BEGIN

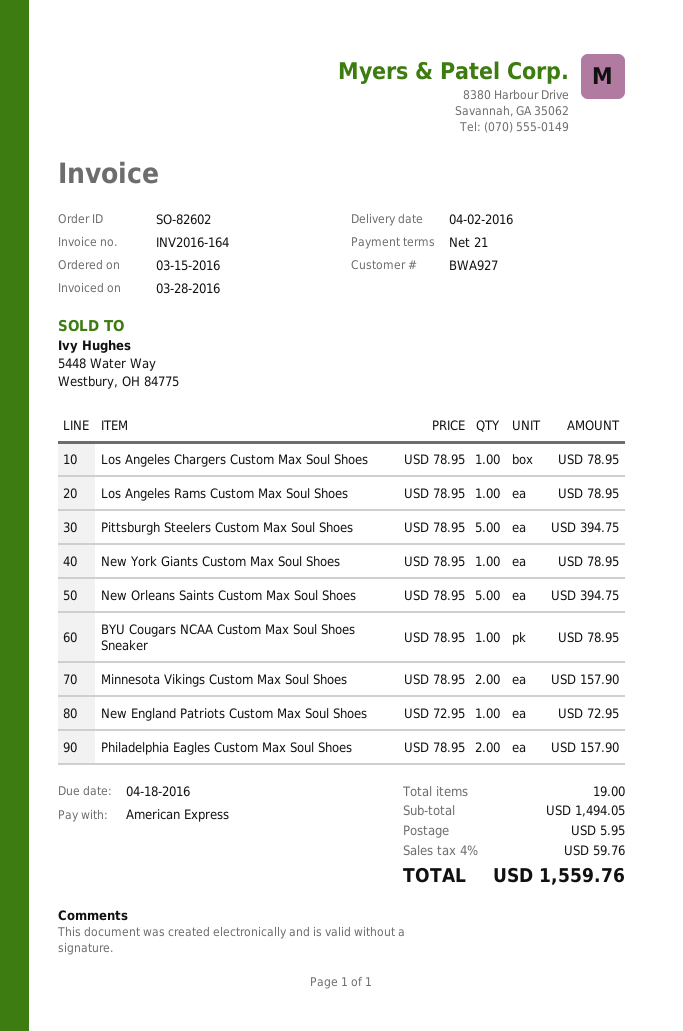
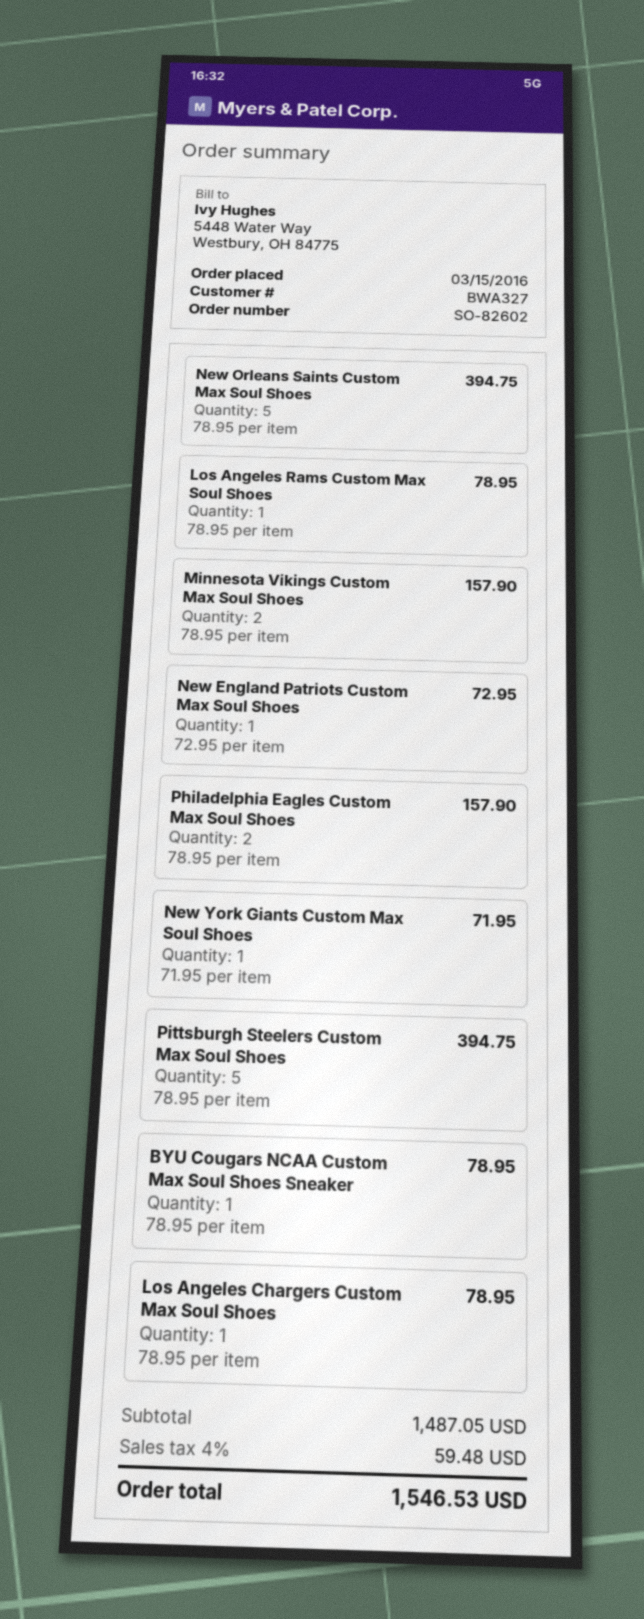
customer number: BWA927 -> BWA327
New York Giants Custom Max Soul Shoes: 1 x 78.95 = 78.95 -> 1 x 71.95 = 71.95
subtotal: 1494.05 -> 1487.05
shipping: 5.95 -> none
tax: 4% = 59.76 -> 4% = 59.48
total: 1559.76 -> 1546.53

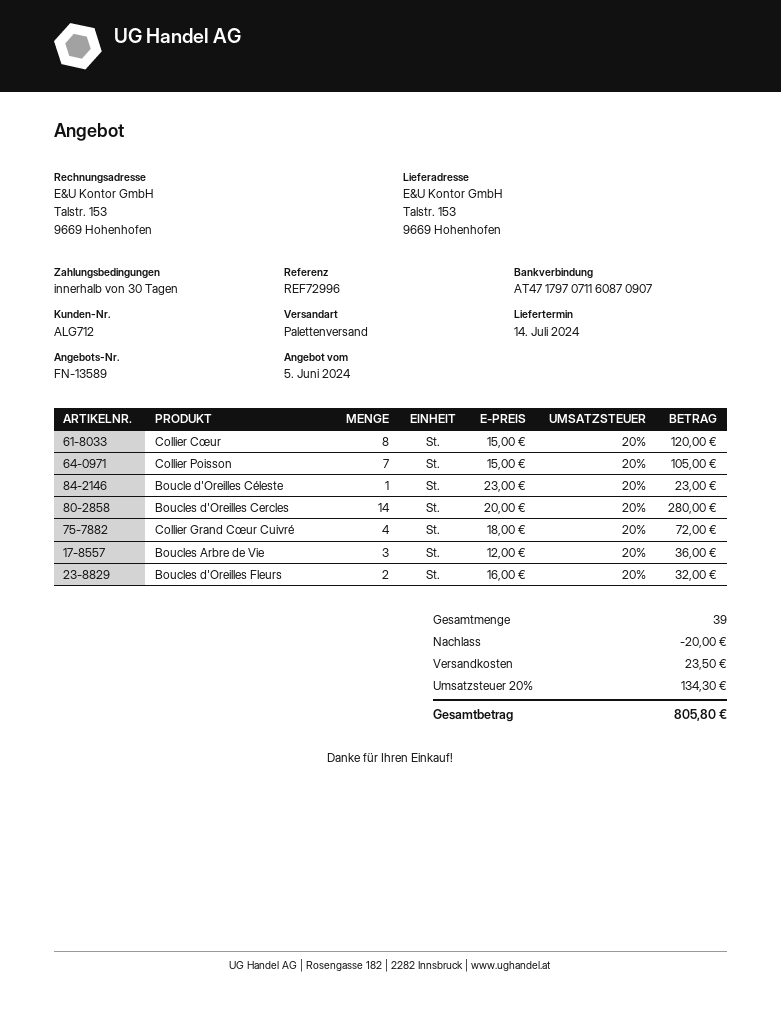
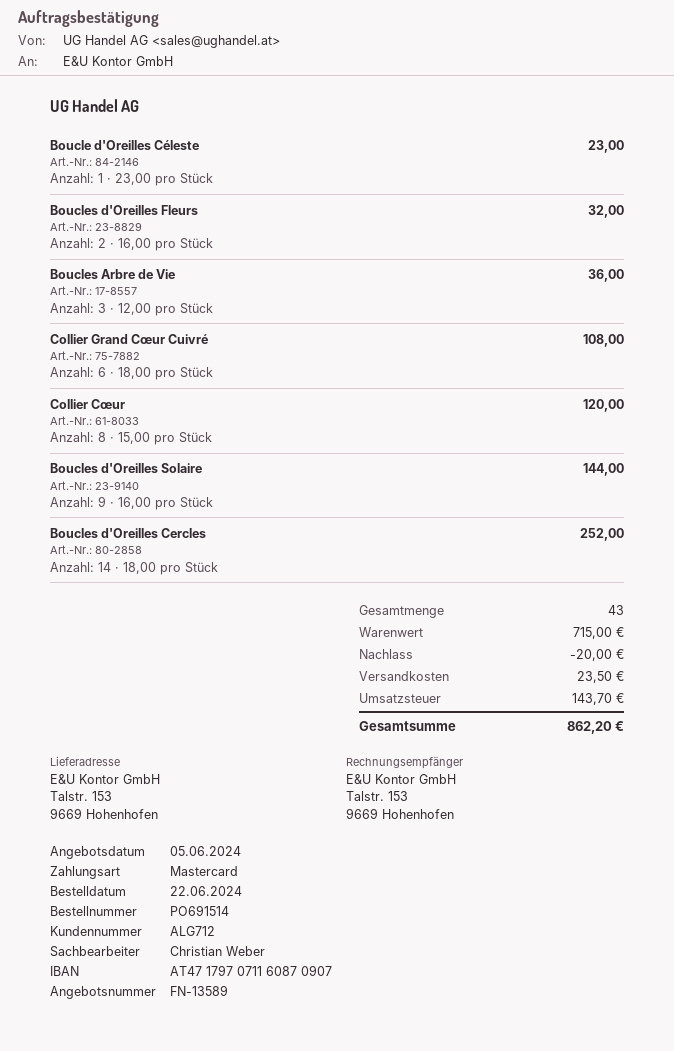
Collier Poisson: 7 x 15.00 = 105.00 -> none
Boucles d'Oreilles Cercles: 14 x 20.00 = 280.00 -> 14 x 18.00 = 252.00
Collier Grand Cœur Cuivré: 4 x 18.00 = 72.00 -> 6 x 18.00 = 108.00
Boucles d'Oreilles Solaire: none -> 9 x 16.00 = 144.00
total quantity: 39 -> 43
tax: 134.30 -> 143.70
total: 805.80 -> 862.20

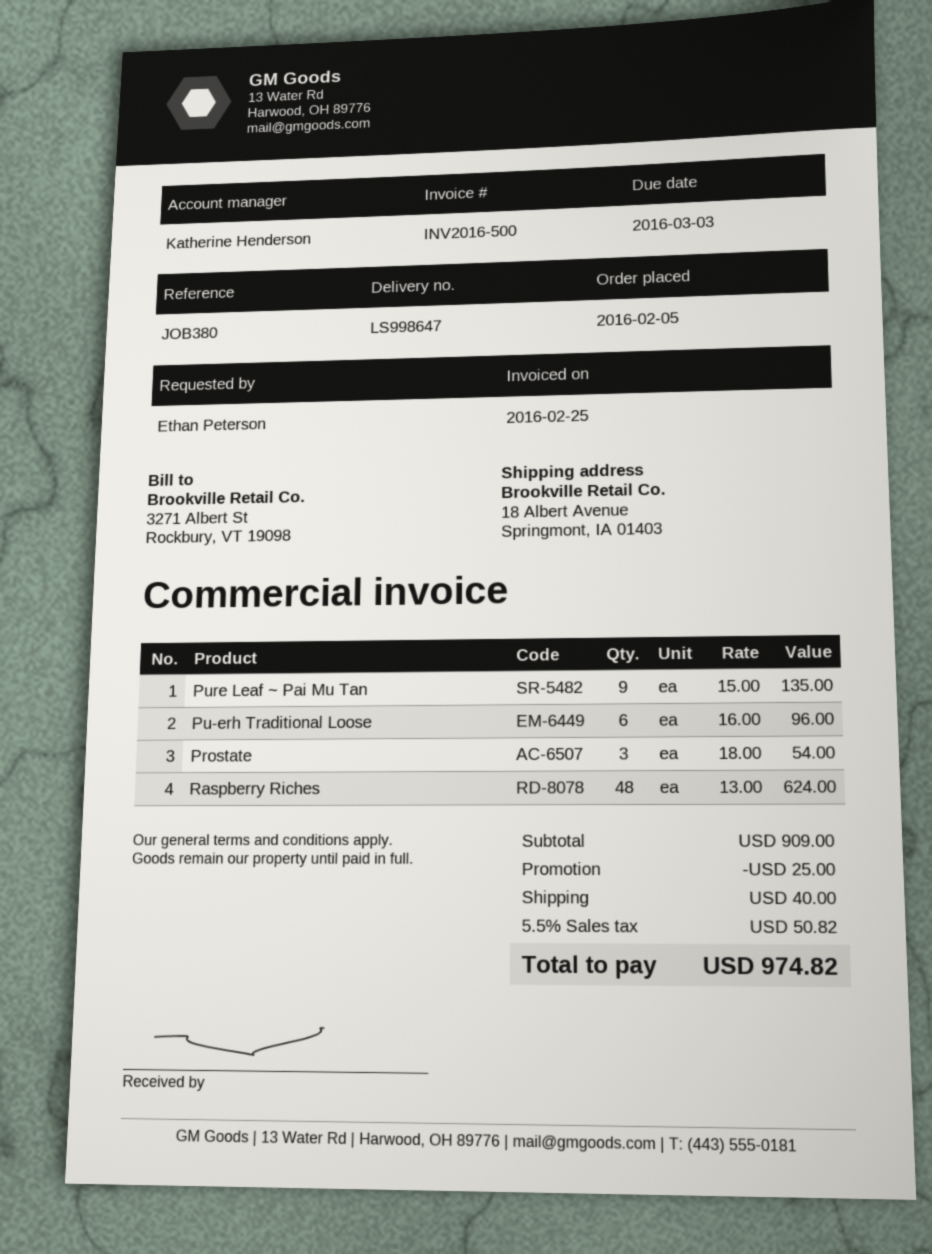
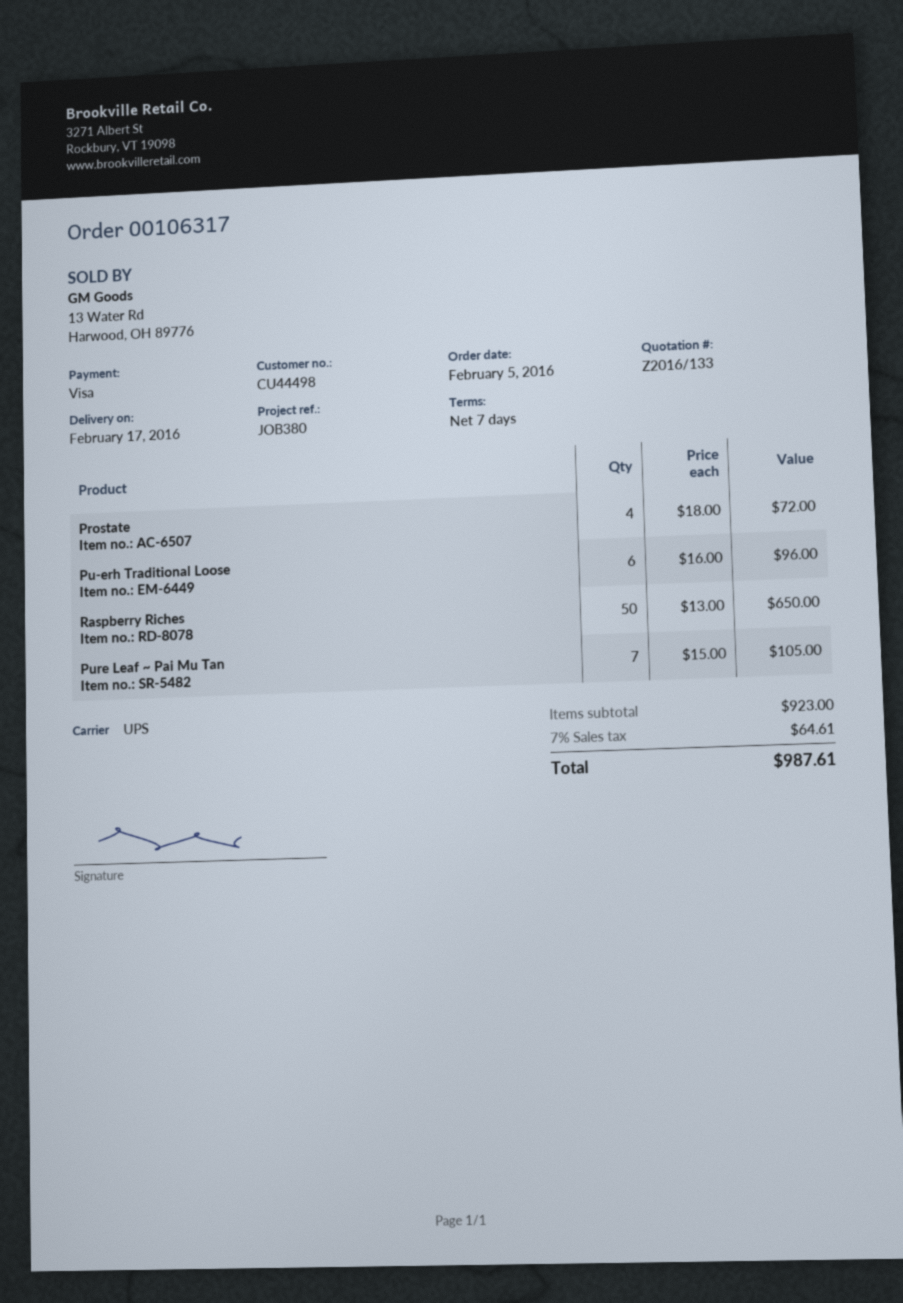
Pure Leaf ~ Pai Mu Tan: 9 x 15.00 = 135.00 -> 7 x 15.00 = 105.00
Prostate: 3 x 18.00 = 54.00 -> 4 x 18.00 = 72.00
Raspberry Riches: 48 x 13.00 = 624.00 -> 50 x 13.00 = 650.00
subtotal: 909.00 -> 923.00
discount: 25.00 -> none
shipping: 40.00 -> none
tax: 5.5% = 50.82 -> 7% = 64.61
total: 974.82 -> 987.61

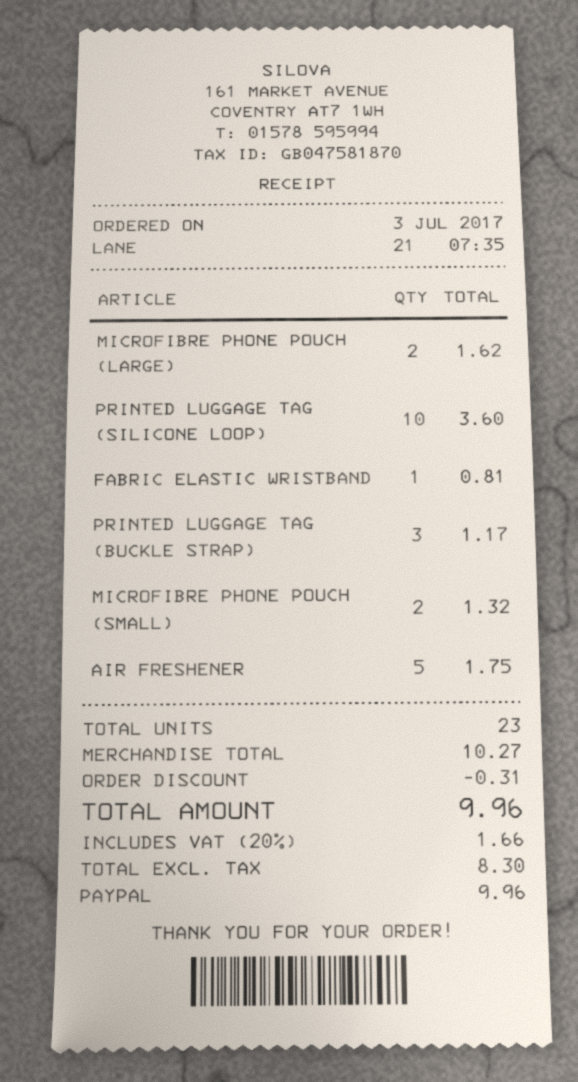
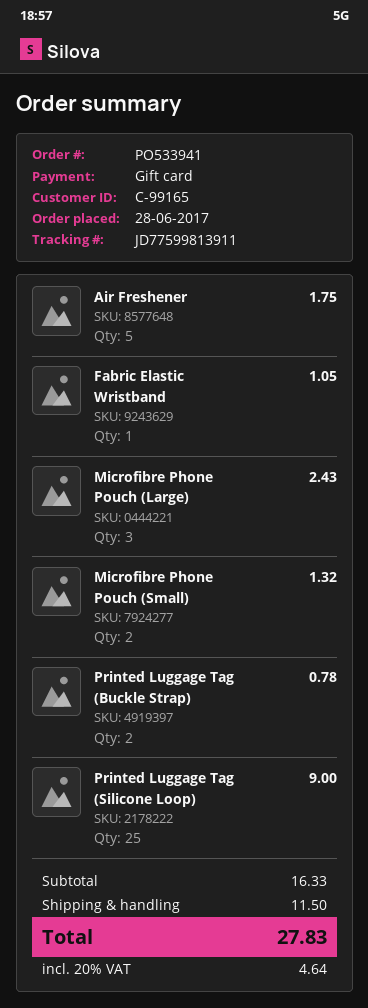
order date: 2017-07-03 -> 2017-06-28
payment method: PayPal -> gift card
MICROFIBRE PHONE POUCH (LARGE): 2 for 1.62 -> 3 for 2.43
PRINTED LUGGAGE TAG (SILICONE LOOP): 10 for 3.60 -> 25 for 9.00
FABRIC ELASTIC WRISTBAND: 1 for 0.81 -> 1 for 1.05
PRINTED LUGGAGE TAG (BUCKLE STRAP): 3 for 1.17 -> 2 for 0.78
subtotal: 10.27 -> 16.33
discount: 0.31 -> none
shipping: none -> 11.50
tax: 20% = 1.66 -> 20% = 4.64
total: 9.96 -> 27.83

END

WORK INSTRUCTION> The answer must match the entries above line for line, with the pictures dropped.

TASK RESULT>
customer number: BWA927 -> BWA327
New York Giants Custom Max Soul Shoes: 1 x 78.95 = 78.95 -> 1 x 71.95 = 71.95
subtotal: 1494.05 -> 1487.05
shipping: 5.95 -> none
tax: 4% = 59.76 -> 4% = 59.48
total: 1559.76 -> 1546.53

Collier Poisson: 7 x 15.00 = 105.00 -> none
Boucles d'Oreilles Cercles: 14 x 20.00 = 280.00 -> 14 x 18.00 = 252.00
Collier Grand Cœur Cuivré: 4 x 18.00 = 72.00 -> 6 x 18.00 = 108.00
Boucles d'Oreilles Solaire: none -> 9 x 16.00 = 144.00
total quantity: 39 -> 43
tax: 134.30 -> 143.70
total: 805.80 -> 862.20

Pure Leaf ~ Pai Mu Tan: 9 x 15.00 = 135.00 -> 7 x 15.00 = 105.00
Prostate: 3 x 18.00 = 54.00 -> 4 x 18.00 = 72.00
Raspberry Riches: 48 x 13.00 = 624.00 -> 50 x 13.00 = 650.00
subtotal: 909.00 -> 923.00
discount: 25.00 -> none
shipping: 40.00 -> none
tax: 5.5% = 50.82 -> 7% = 64.61
total: 974.82 -> 987.61

order date: 2017-07-03 -> 2017-06-28
payment method: PayPal -> gift card
MICROFIBRE PHONE POUCH (LARGE): 2 for 1.62 -> 3 for 2.43
PRINTED LUGGAGE TAG (SILICONE LOOP): 10 for 3.60 -> 25 for 9.00
FABRIC ELASTIC WRISTBAND: 1 for 0.81 -> 1 for 1.05
PRINTED LUGGAGE TAG (BUCKLE STRAP): 3 for 1.17 -> 2 for 0.78
subtotal: 10.27 -> 16.33
discount: 0.31 -> none
shipping: none -> 11.50
tax: 20% = 1.66 -> 20% = 4.64
total: 9.96 -> 27.83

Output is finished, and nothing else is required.